WORK INSTRUCTIONS -
For the data below, restate word for word only the lines from the line containing "(167, 390) //" through the line containing "[103,318,247,336] [103,346,172,360] музыки", both ends included.

DATASET -
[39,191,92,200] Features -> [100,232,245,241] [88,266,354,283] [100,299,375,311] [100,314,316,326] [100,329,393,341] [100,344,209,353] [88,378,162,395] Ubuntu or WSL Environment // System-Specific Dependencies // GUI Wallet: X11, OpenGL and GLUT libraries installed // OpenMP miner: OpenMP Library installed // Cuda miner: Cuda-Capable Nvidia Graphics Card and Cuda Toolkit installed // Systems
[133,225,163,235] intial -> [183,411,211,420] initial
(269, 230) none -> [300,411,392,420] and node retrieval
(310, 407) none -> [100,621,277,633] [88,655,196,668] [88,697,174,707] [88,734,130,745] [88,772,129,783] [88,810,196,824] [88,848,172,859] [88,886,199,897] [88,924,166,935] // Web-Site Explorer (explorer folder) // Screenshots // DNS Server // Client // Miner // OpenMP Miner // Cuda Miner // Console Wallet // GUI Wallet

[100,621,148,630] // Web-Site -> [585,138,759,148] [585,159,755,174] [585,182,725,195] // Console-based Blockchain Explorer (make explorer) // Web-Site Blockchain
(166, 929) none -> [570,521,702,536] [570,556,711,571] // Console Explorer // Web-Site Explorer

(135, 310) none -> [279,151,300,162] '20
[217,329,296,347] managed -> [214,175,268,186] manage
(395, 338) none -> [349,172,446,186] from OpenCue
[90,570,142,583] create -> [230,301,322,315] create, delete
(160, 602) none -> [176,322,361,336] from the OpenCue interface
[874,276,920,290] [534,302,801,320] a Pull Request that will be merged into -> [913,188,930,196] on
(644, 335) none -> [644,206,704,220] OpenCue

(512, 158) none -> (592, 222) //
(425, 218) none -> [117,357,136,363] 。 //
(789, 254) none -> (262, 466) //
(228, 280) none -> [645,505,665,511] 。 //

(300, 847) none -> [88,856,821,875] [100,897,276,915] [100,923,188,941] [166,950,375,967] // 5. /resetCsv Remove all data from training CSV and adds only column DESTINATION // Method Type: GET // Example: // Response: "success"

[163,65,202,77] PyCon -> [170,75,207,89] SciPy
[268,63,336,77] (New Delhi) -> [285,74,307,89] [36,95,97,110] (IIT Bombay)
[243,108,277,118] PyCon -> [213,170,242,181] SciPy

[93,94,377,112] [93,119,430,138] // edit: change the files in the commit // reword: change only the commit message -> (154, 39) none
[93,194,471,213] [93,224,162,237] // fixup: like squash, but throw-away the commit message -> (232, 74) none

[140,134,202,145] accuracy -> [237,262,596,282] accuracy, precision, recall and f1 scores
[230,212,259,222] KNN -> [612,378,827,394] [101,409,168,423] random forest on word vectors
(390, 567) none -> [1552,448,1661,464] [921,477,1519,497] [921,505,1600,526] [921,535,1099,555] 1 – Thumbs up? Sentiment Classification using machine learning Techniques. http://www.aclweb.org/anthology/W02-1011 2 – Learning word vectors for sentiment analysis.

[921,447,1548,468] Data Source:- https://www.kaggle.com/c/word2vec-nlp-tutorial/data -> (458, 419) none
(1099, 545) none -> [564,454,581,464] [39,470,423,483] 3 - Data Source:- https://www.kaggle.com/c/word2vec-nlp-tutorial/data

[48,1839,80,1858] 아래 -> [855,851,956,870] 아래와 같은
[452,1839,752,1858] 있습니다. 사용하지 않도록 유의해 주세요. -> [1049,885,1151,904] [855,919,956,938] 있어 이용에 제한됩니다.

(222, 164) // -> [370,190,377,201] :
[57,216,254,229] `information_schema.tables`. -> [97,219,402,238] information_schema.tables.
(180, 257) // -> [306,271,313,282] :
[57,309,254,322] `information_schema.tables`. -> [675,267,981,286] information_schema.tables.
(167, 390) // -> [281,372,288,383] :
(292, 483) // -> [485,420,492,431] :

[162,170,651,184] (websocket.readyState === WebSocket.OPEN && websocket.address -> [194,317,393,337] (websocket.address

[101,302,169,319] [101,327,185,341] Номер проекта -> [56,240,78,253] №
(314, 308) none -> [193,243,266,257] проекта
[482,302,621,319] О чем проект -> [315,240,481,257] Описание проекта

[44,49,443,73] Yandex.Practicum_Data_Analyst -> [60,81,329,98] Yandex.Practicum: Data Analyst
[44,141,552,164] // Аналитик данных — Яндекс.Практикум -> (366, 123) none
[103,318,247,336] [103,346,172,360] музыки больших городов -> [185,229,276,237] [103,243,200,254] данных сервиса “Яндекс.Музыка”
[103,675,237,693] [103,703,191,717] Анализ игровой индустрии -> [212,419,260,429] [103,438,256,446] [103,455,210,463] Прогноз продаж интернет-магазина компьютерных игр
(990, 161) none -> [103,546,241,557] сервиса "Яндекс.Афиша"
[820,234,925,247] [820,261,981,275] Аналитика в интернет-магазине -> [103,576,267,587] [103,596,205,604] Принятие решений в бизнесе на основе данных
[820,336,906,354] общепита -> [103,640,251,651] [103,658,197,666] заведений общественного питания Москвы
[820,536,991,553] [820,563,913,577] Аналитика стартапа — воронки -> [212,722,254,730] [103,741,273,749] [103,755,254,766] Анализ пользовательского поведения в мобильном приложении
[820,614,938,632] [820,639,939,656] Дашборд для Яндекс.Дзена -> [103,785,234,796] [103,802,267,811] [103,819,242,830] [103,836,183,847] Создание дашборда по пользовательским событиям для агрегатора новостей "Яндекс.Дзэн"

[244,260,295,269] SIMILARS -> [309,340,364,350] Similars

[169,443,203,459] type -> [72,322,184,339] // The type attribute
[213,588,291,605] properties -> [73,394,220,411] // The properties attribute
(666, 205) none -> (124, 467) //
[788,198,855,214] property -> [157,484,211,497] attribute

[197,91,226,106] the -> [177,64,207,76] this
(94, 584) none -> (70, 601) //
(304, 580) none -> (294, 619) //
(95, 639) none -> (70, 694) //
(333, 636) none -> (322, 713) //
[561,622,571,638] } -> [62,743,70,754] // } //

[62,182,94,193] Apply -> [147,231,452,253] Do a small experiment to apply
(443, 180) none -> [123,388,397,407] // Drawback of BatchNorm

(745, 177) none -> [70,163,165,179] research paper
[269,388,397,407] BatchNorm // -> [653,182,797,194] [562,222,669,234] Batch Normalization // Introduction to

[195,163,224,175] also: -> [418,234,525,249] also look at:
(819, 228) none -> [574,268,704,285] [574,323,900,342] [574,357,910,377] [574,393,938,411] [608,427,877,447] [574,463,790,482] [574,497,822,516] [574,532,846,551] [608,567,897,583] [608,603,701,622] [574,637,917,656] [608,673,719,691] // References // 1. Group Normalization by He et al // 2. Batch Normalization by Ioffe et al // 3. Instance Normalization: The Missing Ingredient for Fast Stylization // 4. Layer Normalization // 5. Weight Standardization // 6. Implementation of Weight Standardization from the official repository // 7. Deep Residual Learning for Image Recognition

OUTPUT OF THE TASK -
(167, 390) // -> [281,372,288,383] :
(292, 483) // -> [485,420,492,431] :

[162,170,651,184] (websocket.readyState === WebSocket.OPEN && websocket.address -> [194,317,393,337] (websocket.address

[101,302,169,319] [101,327,185,341] Номер проекта -> [56,240,78,253] №
(314, 308) none -> [193,243,266,257] проекта
[482,302,621,319] О чем проект -> [315,240,481,257] Описание проекта

[44,49,443,73] Yandex.Practicum_Data_Analyst -> [60,81,329,98] Yandex.Practicum: Data Analyst
[44,141,552,164] // Аналитик данных — Яндекс.Практикум -> (366, 123) none
[103,318,247,336] [103,346,172,360] музыки больших городов -> [185,229,276,237] [103,243,200,254] данных сервиса “Яндекс.Музыка”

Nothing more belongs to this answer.